Огромный пласт литературы, замысленной как либеральная, погиб, унеся с собой многолетний труд многочисленных писателей. Я помню драматический момент, когда проваливались один за другим поэты, впервые вышедшие на свободную эстраду, чтобы прочесть свои потаенные либеральные стихи, написанные при Брежневе. Поэты оказались ненужными молодежной аудитории, ироническими аплодисментами сгонявшей их со сцены.
«Поэт в России больше, чем поэт», — сказал Евтушенко, желая тем самым воспеть положение поэта в России и не понимая, видно, того, что поэт в таком положении оказывается меньше, чем поэт, поскольку происходит его вырождение. В России литератор вообще часто был призван исполнять сразу несколько должностей одновременно: быть и священником, и прокурором, и социологом, и экспертом по вопросам любви и брака, и экономистом, и мистиком. Он был настолько всем, что нередко оказывался никем именно как литератор, не чувствуя особенностей художественного языка и образного парадоксального мышления. Он нанимал стиль, как rent-a-car[5], лишь бы только добраться до цели своего социального назначения. Оттого-то у нас до сих пор подозрительно относятся к иронии, видя в ней нарушительницу серьезного взгляда на литературу как общественного просветителя, оттого-то игровой элемент в искусстве раздражает функционеров от литературы не меньше, чем политическая крамола Солженицына.
Социально прямолинейная литература сопротивления в либеральной и диссидентской ипостасях выполнила свою общественную миссию, которую, увы, пришлось взять на себя литературе в период закрытого государства. В постутопическом обществе пора наконец вернуться к литературе.

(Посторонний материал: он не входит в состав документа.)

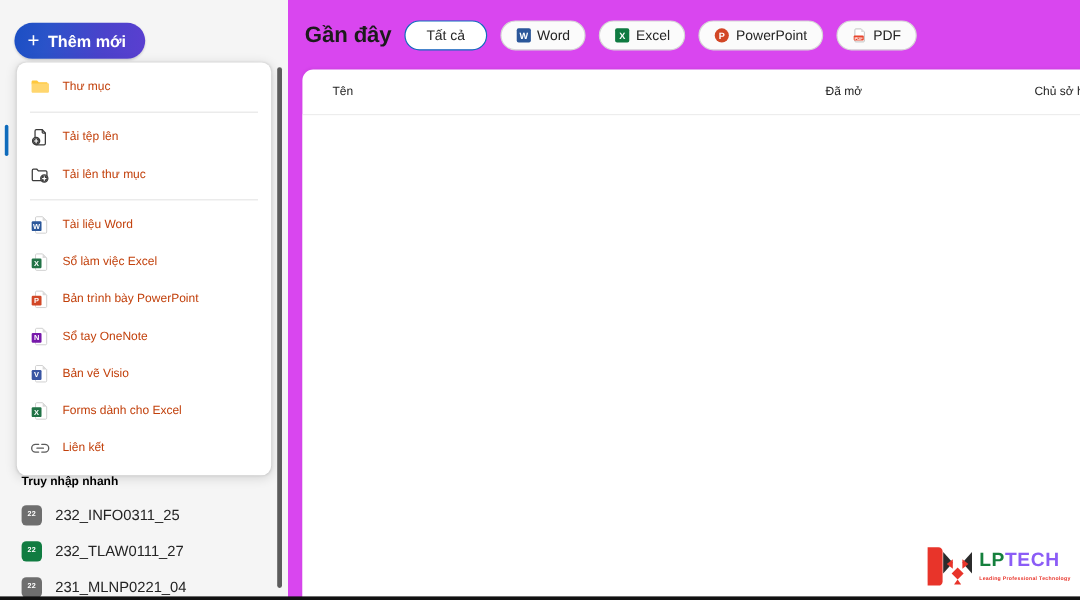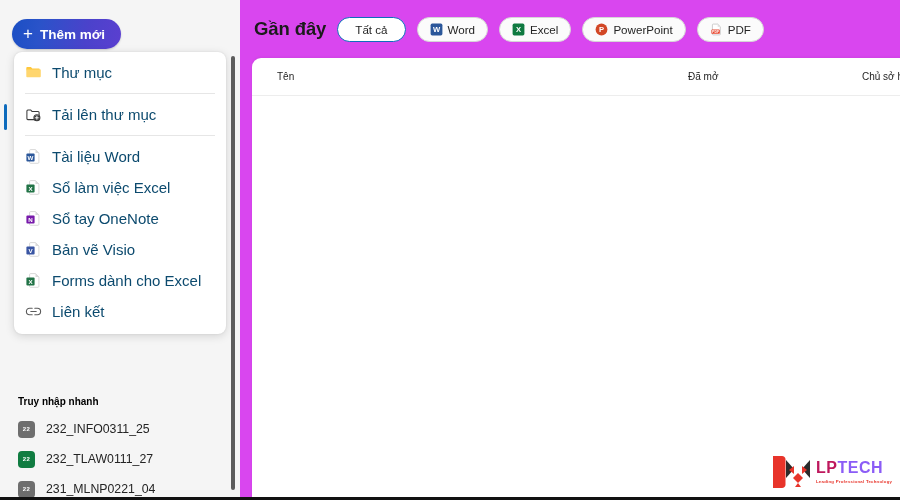"Thư mục" .menu-item .mi-label { color: #0c4a6e -> #c2410c; font-size: 15px -> 10px }
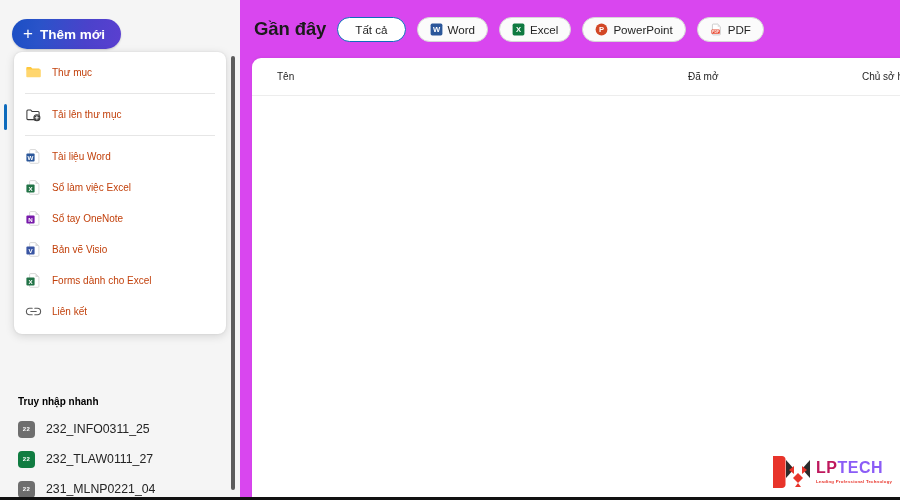"Tải tệp lên" div.menu-item { html: none -> <div> <span> <svg> <path></path> <path></path> <circle></circle> <circle></circle> <path></path> </svg> </span> <span>Tải tệp lên</span> </div> }
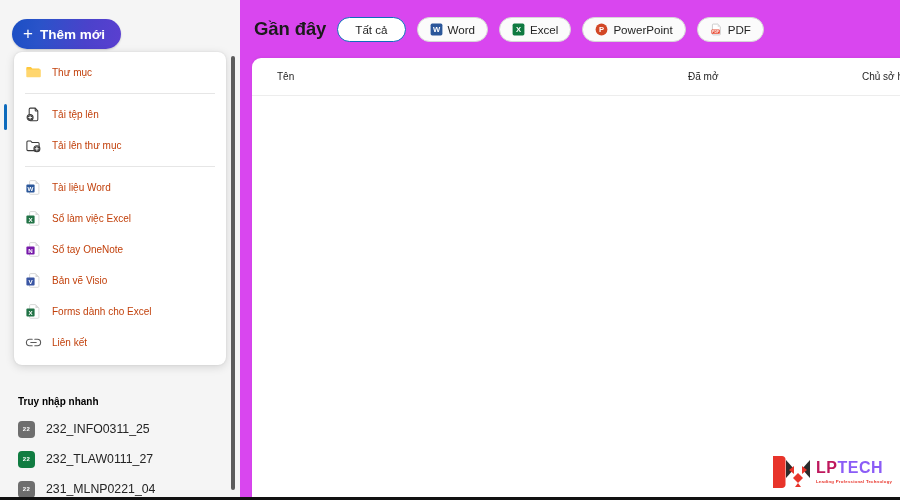"Bản trình bày PowerPoint" div.menu-item { html: none -> <div> <span> <svg> <path></path> <path></path> <rect></rect> <text>P</text> </svg> </span> <span>Bản trình bày PowerPoint</span> </div> }
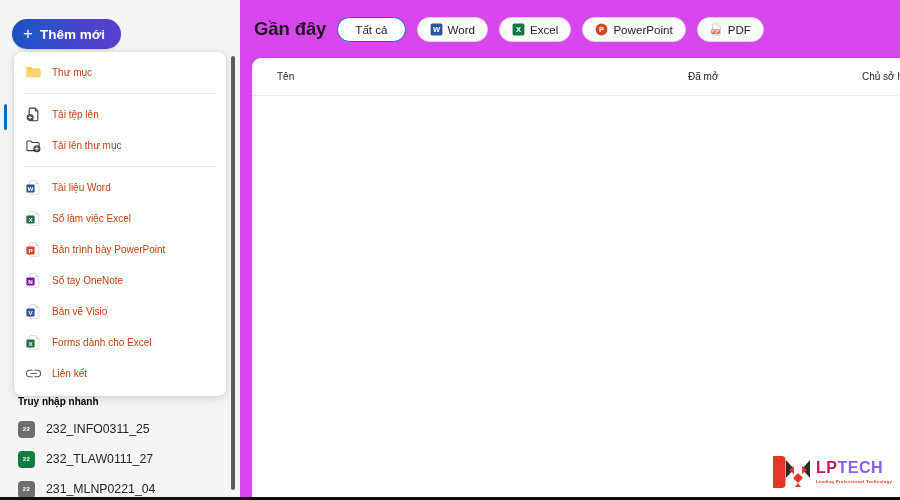"LP" #wm-name .lp { color: #be185d -> #15803d }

Новой, будущей литературе, которая придет на смену умершей, поможет опыт Набокова, Джойса, Замятина, Платонова, Добычина, обэриутов, создателей «русского абсурда», возрождение которых происходит сейчас. Этот опыт ценен обращением к слову как к самозначащей реальности. Слово — самоценность, материально значимая вещь. В романе важно создать не столько определенный человеческий образ, характер, сколько то, о чем я бы просто сказал — проза.
Сейчас возникает другая, альтернативная литература, которая противостоит старой литературе прежде всего готовностью к диалогу с любой, пусть самой удаленной во времени и пространстве, культурой для создания полисемантической, полистилистической структуры с безусловной опорой на опыт русской философии от Чаадаева до Флоренского, на экзистенциальный опыт мирового искусства, на философско-антропологические открытия XX века, вообще, оставшиеся за бортом советской культуры, к адаптации в ситуации свободного самовыражения и отказу от спекулятивной публикмистичности.
Нам как воздух нужен диалог с различными культурами, в культурном изоляционизме мы вновь потеряем предоставленный нам нынче шанс преодолеть наш вольный или невольный провинциализм и заскорузлость.
Конец литературы, обремененной социальной ангажированностью официозного или диссидентского толка, означает возможность возрождения. Ростки альтернативной литературы, какими бы скромными они пока ни были, обнадеживают.
Итак, это счастливые похороны, совпадающие по времени с похоронами социально-политического маразма, похороны, которые дают надежду на то, что в России, традиционно богатой талантами, появится новая литература, которая будет не больше, но и не меньше, чем литература.